Using I/O interface 806, computer system 802 may communicate with one or more I/O devices. For example, an input device 808 may be an antenna, keyboard, mouse, joystick, (infrared) remote control, camera, card reader, fax machine, dongle, biometric reader, microphone, touch screen, touchpad, trackball, sensor (e.g., accelerometer, light sensor, GPS, gyroscope, proximity sensor, or the like), stylus, scanner, storage device, transceiver, video device/source, visors, etc. An output device 810 may be a printer, fax machine, video display (e.g., cathode ray tube (CRT), liquid crystal display (LCD), light-emitting diode (LED), plasma, or the like), audio speaker, etc. In some embodiments, a transceiver 812 may be disposed in connection with processor 804. Transceiver 812 may facilitate various types of wireless transmission or reception. For example, transceiver 812 may include an antenna operatively connected to a transceiver chip (e.g., Texas Instruments WiLink WL1283, Broadcom BCM4760IUB8, Infineon Technologies X-Gold 618-PMB9800, or the like), providing IEEE 802.11a/b/g/n, Bluetooth, FM, global positioning system (GPS), 2G/3G HSDPA/HSUPA communications, etc.

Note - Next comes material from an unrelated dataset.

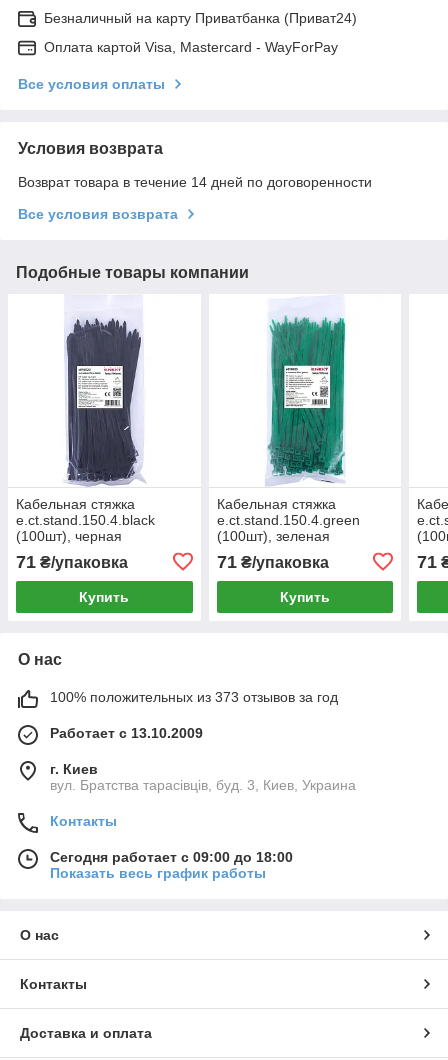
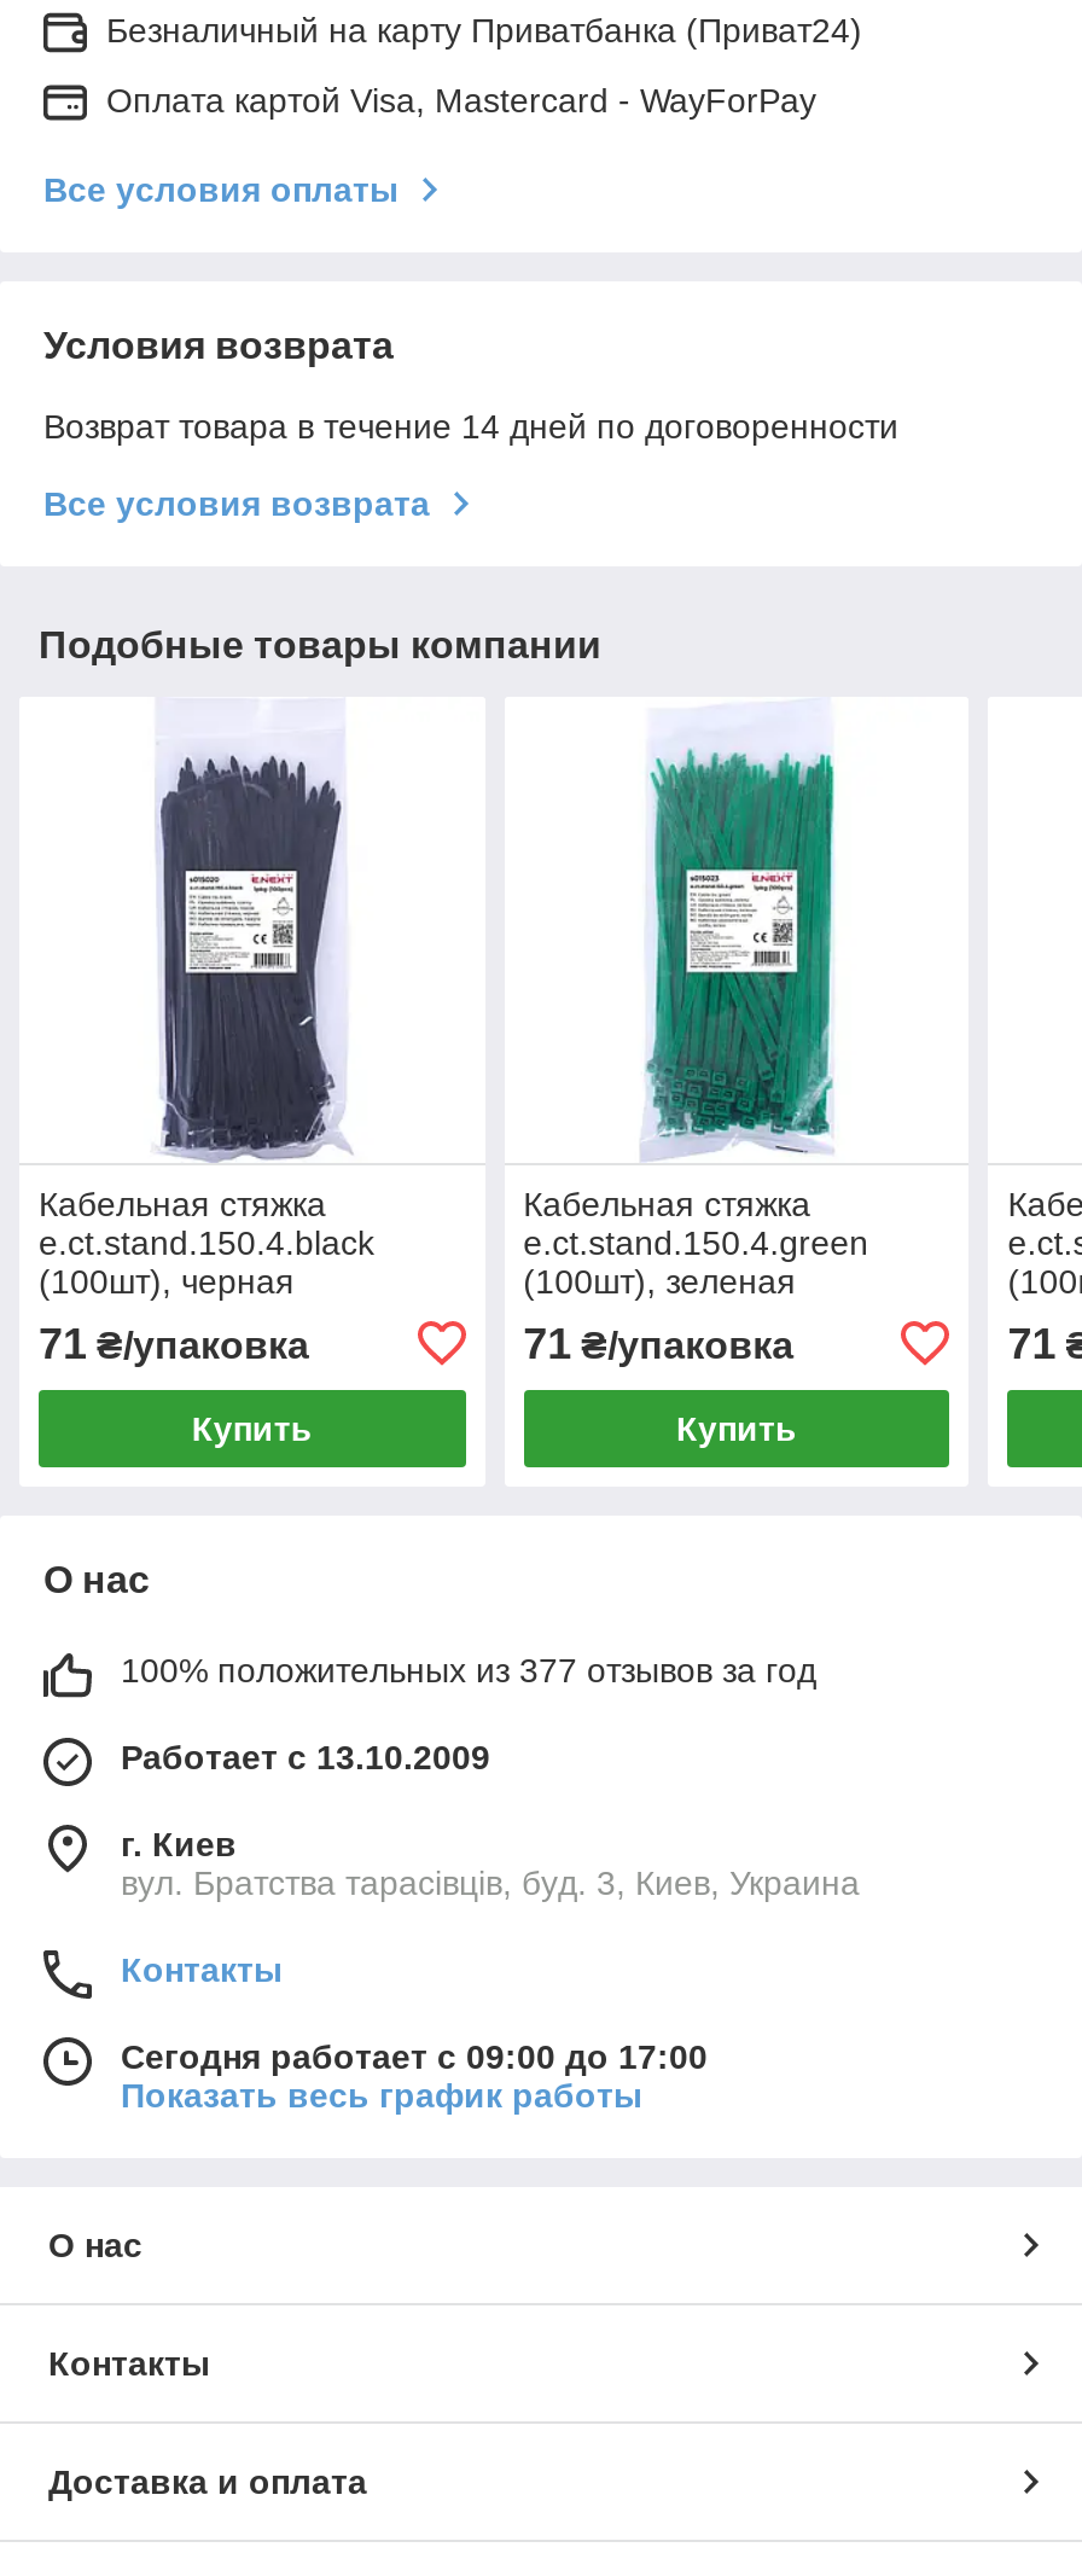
[50,689,338,705] 100% положительных из 373 отзывов за год -> [121,1650,816,1689] 100% положительных из 377 отзывов за год
[50,849,293,865] Сегодня работает с 09:00 до 18:00 -> [121,2037,708,2075] Сегодня работает с 09:00 до 17:00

In some embodiments, processor 804 may be disposed in communication with a communication network 814 via a network interface 816. Network interface 816 may communicate with communication network 814. Network interface 816 may employ connection protocols including, without limitation, direct connect, Ethernet (e.g., twisted pair 10/100/1000 Base T), transmission control protocol/internet protocol (TCP/IP), token ring, IEEE 802.11a/b/g/n/x, etc. Communication network 814 may include, without limitation, a direct interconnection, local area network (LAN), wide area network (WAN), wireless network (e.g., using Wireless Application Protocol), the Internet, etc. Using network interface 816 and communication network 814, computer system 802 may communicate with devices 818, 820, and 822. These devices may include, without limitation, personal computer(s), server(s), fax machines, printers, scanners, various mobile devices such as cellular telephones, smartphones (e.g., Apple iPhone, Blackberry, Android-based phones, etc.), tablet computers, eBook readers (Amazon Kindle, Nook, etc.), laptop computers, notebooks, or the like. In some embodiments, the computer system 802 may itself embody one or more of these devices.

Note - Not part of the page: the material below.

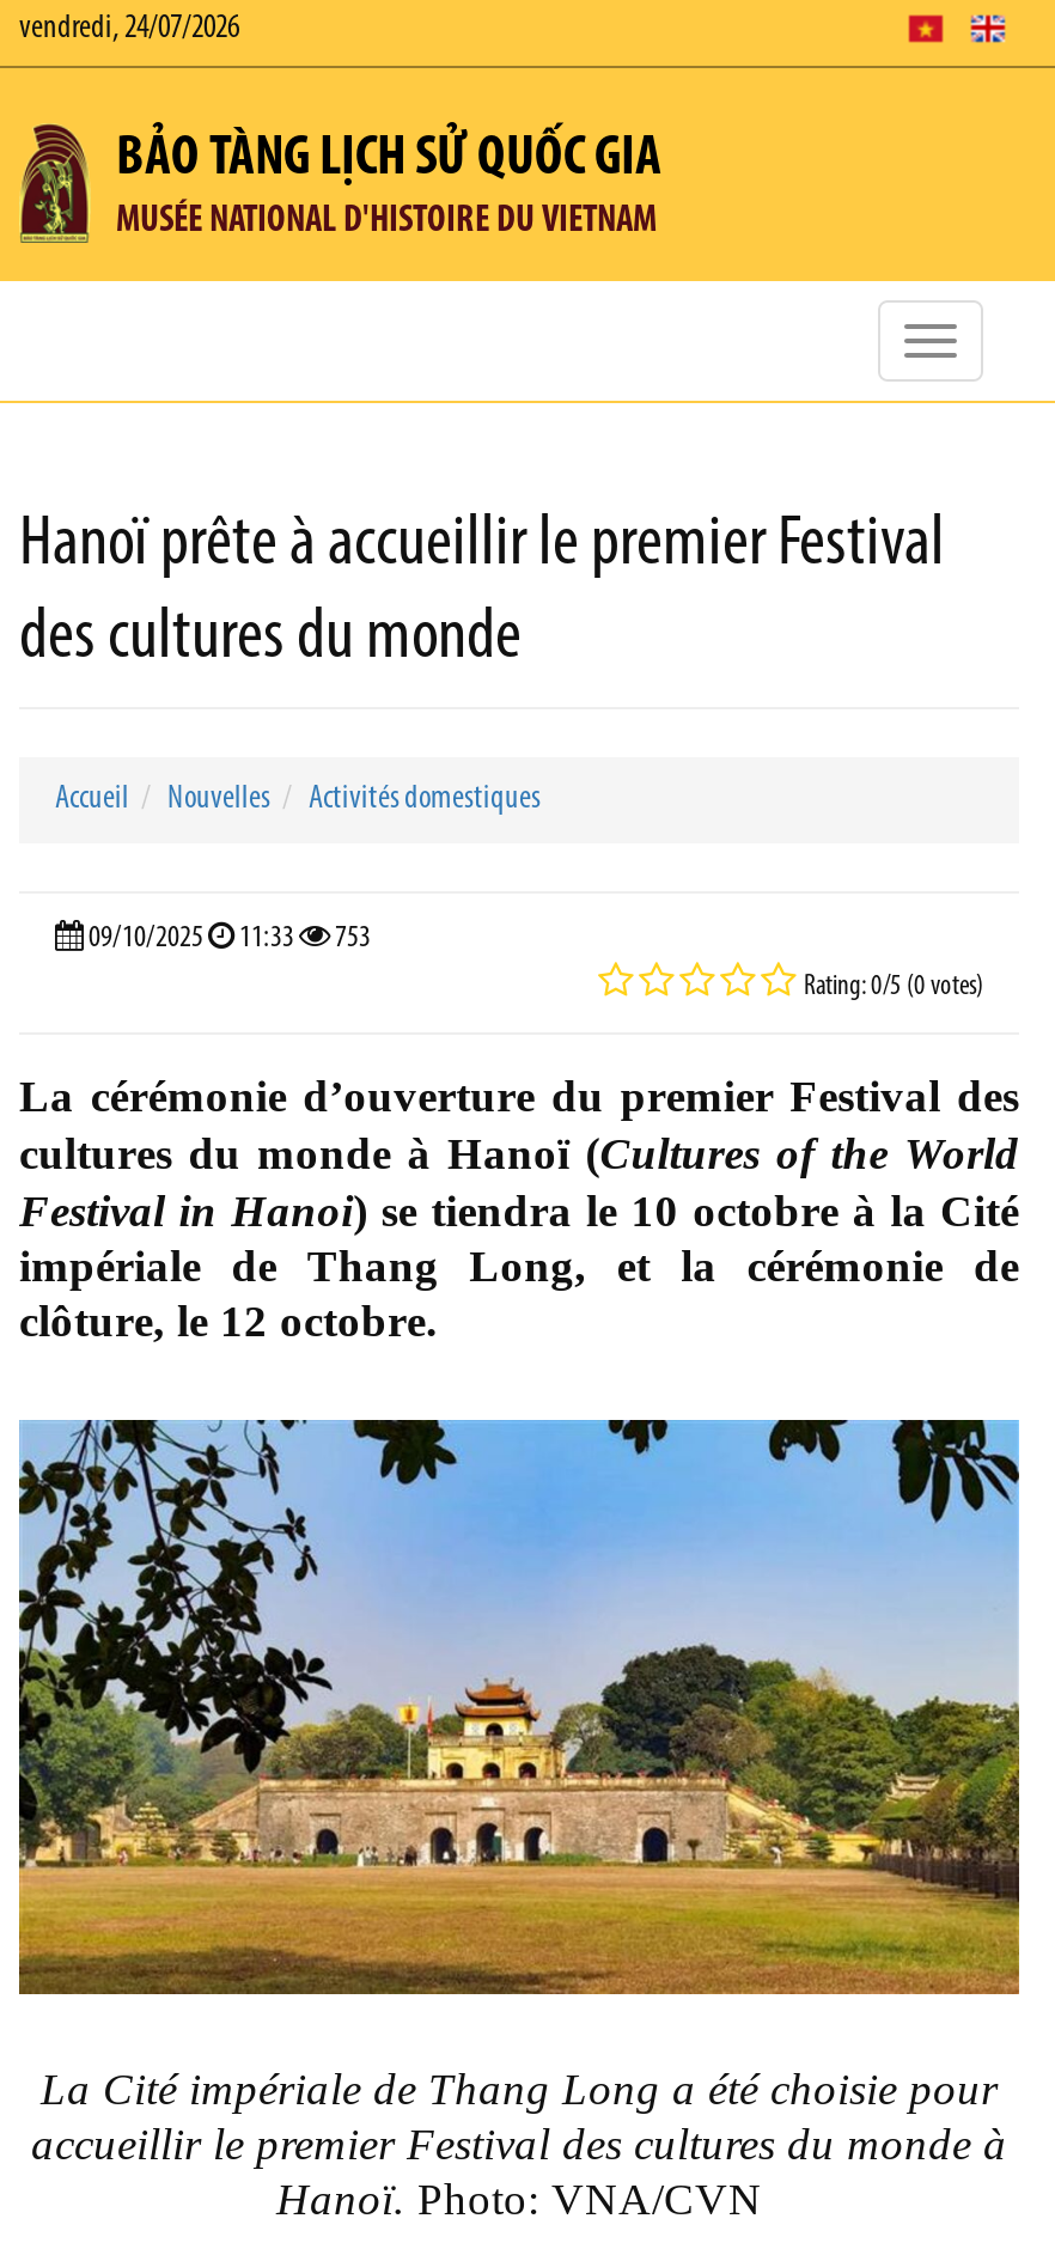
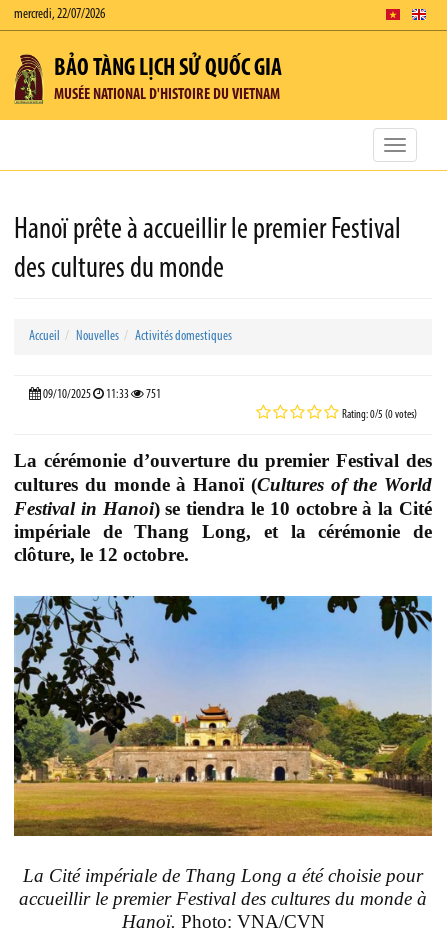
[19,11,239,47] vendredi, 24/07/2026 -> [14,7,105,22] mercredi, 22/07/2026
[84,922,371,953] 09/10/2025 11:33 753 -> [41,388,161,401] 09/10/2025 11:33 751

In some embodiments, processor 804 may be disposed in communication with one or more memory devices (e.g., a RAM 826, a ROM 828, etc.) via a storage interface 824. Storage interface 824 may connect to memory devices 730 including, without limitation, memory drives, removable disc drives, etc., employing connection protocols such as serial advanced technology attachment (SATA), integrated drive electronics (IDE), IEEE-1394, universal serial bus (USB), fiber channel, small computer systems interface (SCSI), etc. The memory drives may further include a drum, magnetic disc drive, magneto-optical drive, optical drive, redundant array of independent discs (RAID), solid-state memory devices, solid-state drives, etc.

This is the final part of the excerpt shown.